UD scientists and employees urgently call for action against plastic pollution
Image Credit: Graphics by Jeffrey C. Chase
Humans have lived without plastic for the last century or so, but most of us find it hard to imagine how.
Plastics are everywhere in our lives today, offering inexpensive convenience and other benefits in myriad applications. They can be shaped for almost any task, from thin films to squishy kids’ toys to hardcore components. They have been shown to be essential in medicine and have been instrumental in the global effort over the past 16 months to slow the spread of the COVID-19 pandemic.

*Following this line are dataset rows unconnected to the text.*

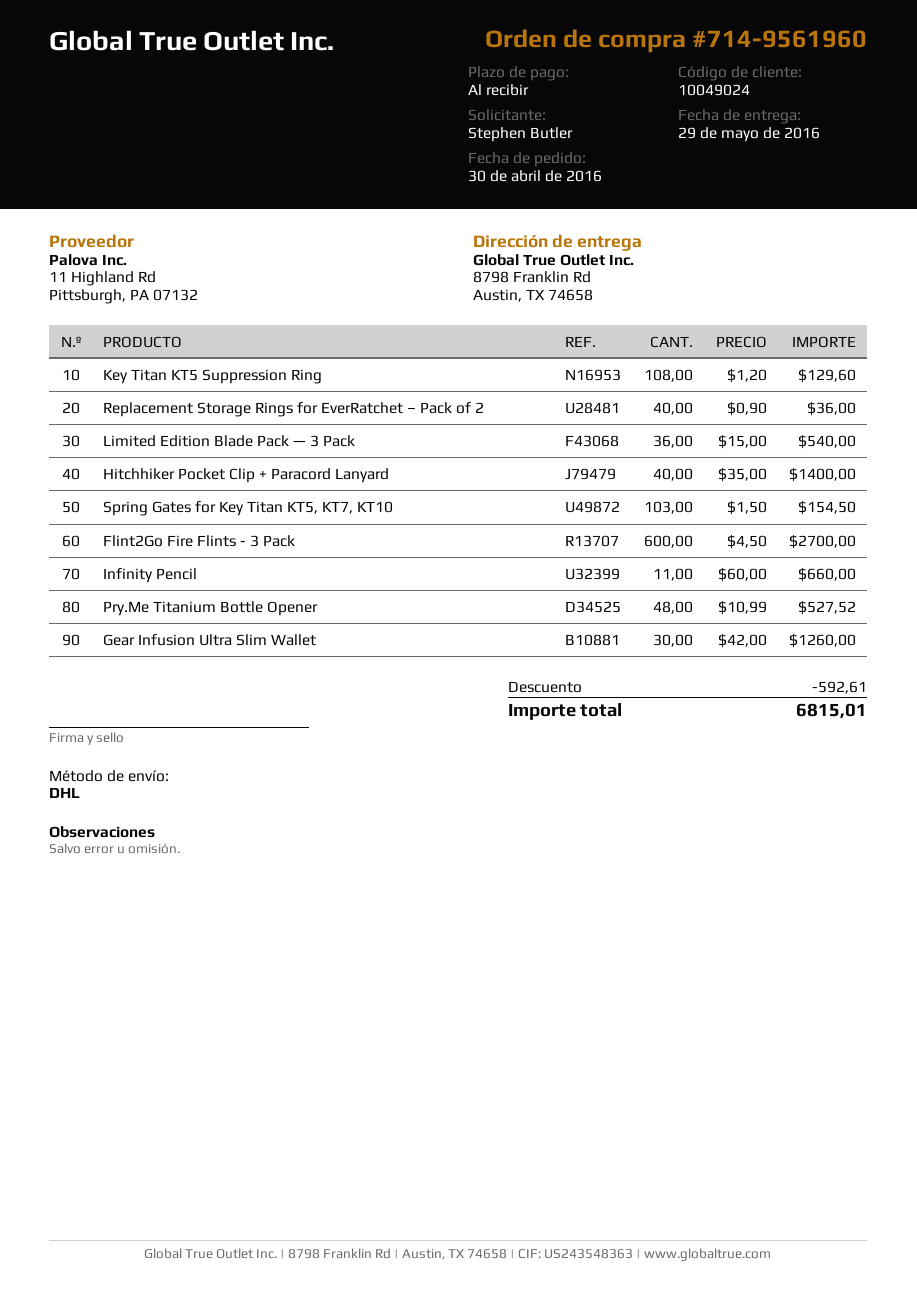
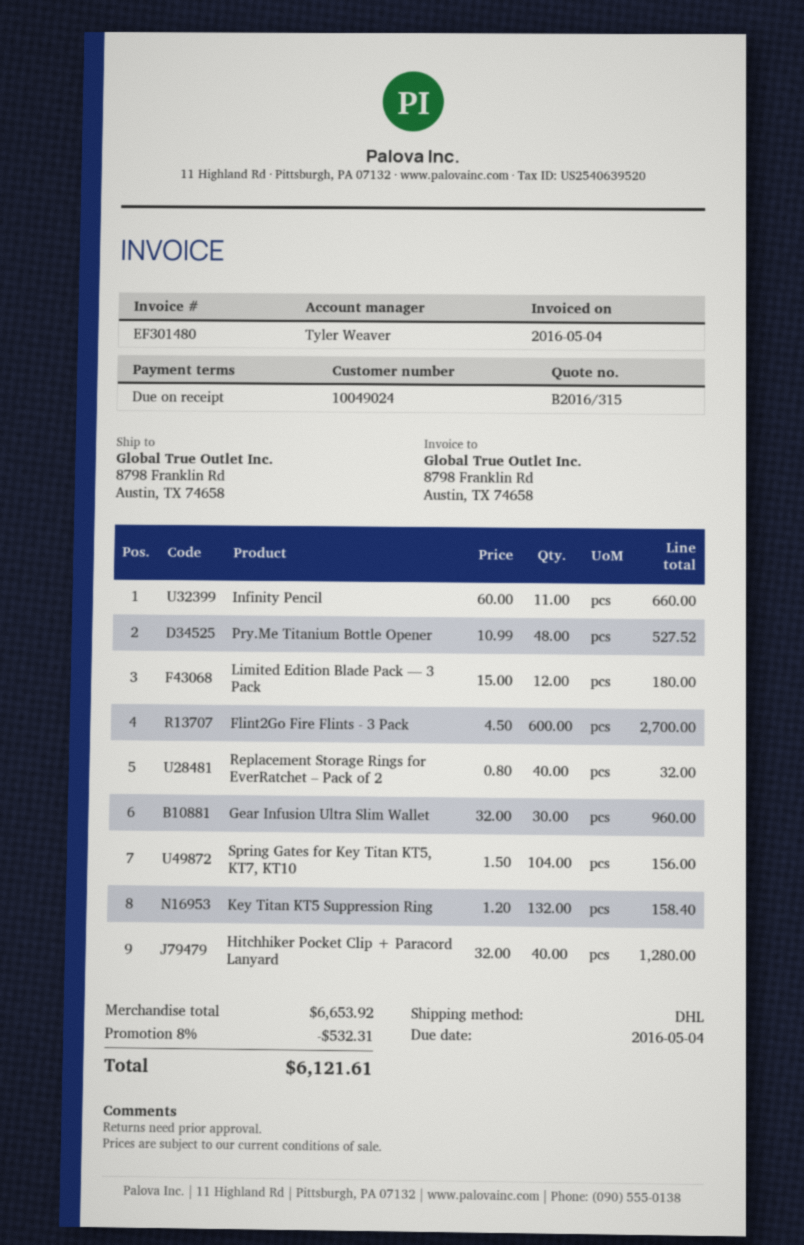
Key Titan KT5 Suppression Ring: 108 x 1.20 = 129.60 -> 132 x 1.20 = 158.40
Replacement Storage Rings for EverRatchet – Pack of 2: 40 x 0.90 = 36.00 -> 40 x 0.80 = 32.00
Limited Edition Blade Pack — 3 Pack: 36 x 15.00 = 540.00 -> 12 x 15.00 = 180.00
Hitchhiker Pocket Clip + Paracord Lanyard: 40 x 35.00 = 1400.00 -> 40 x 32.00 = 1280.00
Spring Gates for Key Titan KT5, KT7, KT10: 103 x 1.50 = 154.50 -> 104 x 1.50 = 156.00
Gear Infusion Ultra Slim Wallet: 30 x 42.00 = 1260.00 -> 30 x 32.00 = 960.00
discount: 592.61 -> 532.31
total: 6815.01 -> 6121.61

Plastics seem indispensable these days.
Unfortunately, they are also almost indestructible in the long run. Our planet now weighs more than seven billion tons of plastic, and more is being produced every day. A steadily growing waste stream is clogging our landfills, polluting our waterways and creating an urgent crisis for our planet.
Four scientists have published a call to action in a new issue science, is dedicated to the plastic problem.

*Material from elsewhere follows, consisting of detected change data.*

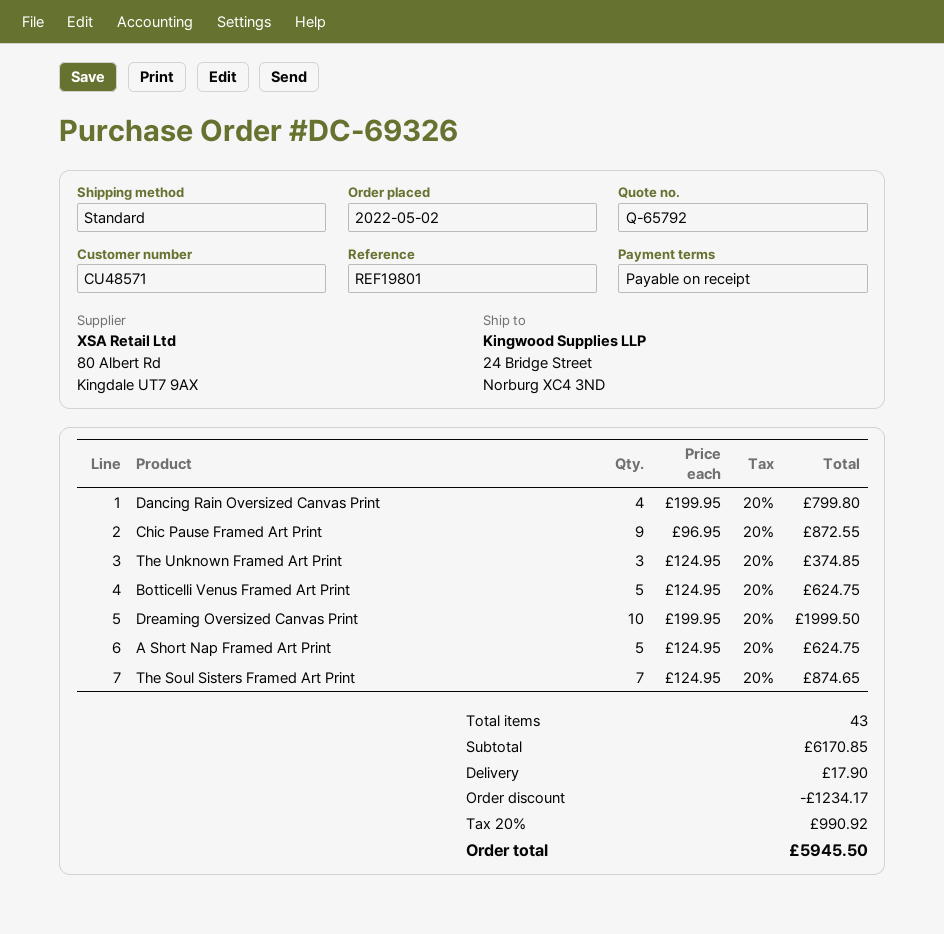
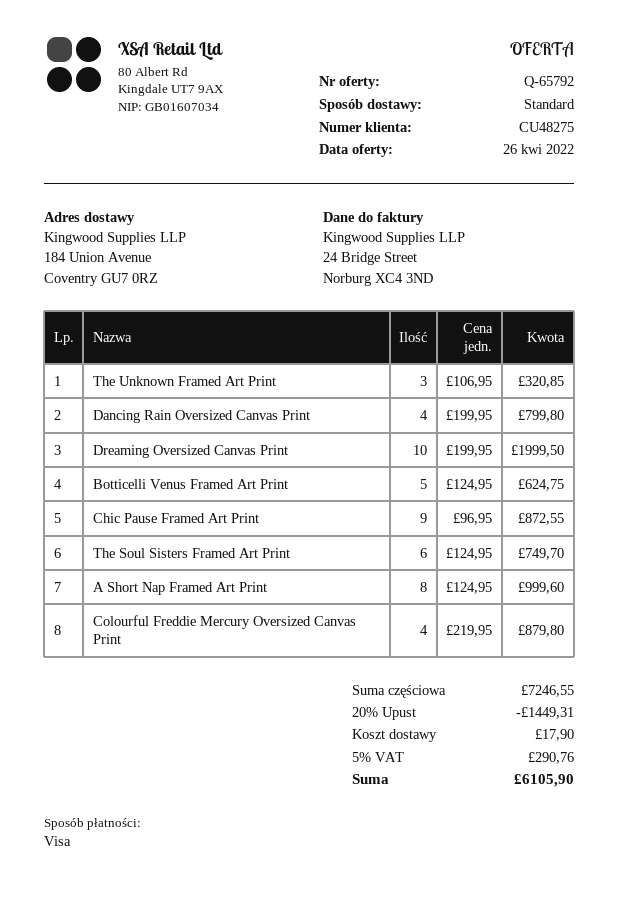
customer number: CU48571 -> CU48275
ship to: 24 Bridge Street, Norburg XC4 3ND -> 184 Union Avenue, Coventry GU7 0RZ
The Unknown Framed Art Print: 3 x 124.95 = 374.85 -> 3 x 106.95 = 320.85
A Short Nap Framed Art Print: 5 x 124.95 = 624.75 -> 8 x 124.95 = 999.60
The Soul Sisters Framed Art Print: 7 x 124.95 = 874.65 -> 6 x 124.95 = 749.70
Colourful Freddie Mercury Oversized Canvas Print: none -> 4 x 219.95 = 879.80
subtotal: 6170.85 -> 7246.55
discount: 1234.17 -> 1449.31
tax: 20% = 990.92 -> 5% = 290.76
total: 5945.50 -> 6105.90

In a comprehensive introductory article, the scientists – including two from the University of Delaware, one from the Lawrence Berkeley National Laboratory in California, and one from the University of Sheffield in the UK – call for a fundamental change in the way plastics are designed and manufactured , used and reused.
The ultimate goal: to design, introduce and ensure a “circular” life cycle for plastics that does not lead to a landfill or an ocean or a roadside, but to a long lifespan of the almost unlimited use and reuse of the valuable resources and applications they represent .
That requires new approaches to chemistry, engineering, industrial processes, politics and global collaboration, according to co-authors LaShanda TJ Korley, director of the Center for Plastics Innovation (CPI) at the University of Delaware and principal researcher of a National Science Foundation (NSF) partnerships for international research and education efforts in bio-inspired materials and systems; Thomas H. Epps, III of UD, co-director of CPI, senior research director of an NSF Growing Convergence Research (GCR) initiative in materials lifecycle management, and director of the Center for Hybrid, Active, and Responsive Materials (CHARM) at UD; Brett A. Helms of the Molecular Foundry at Lawrence Berkeley National Laboratory in California; and Anthony J. Ryan of the Grantham Center for Sustainable Futures at the University of Sheffield in the UK.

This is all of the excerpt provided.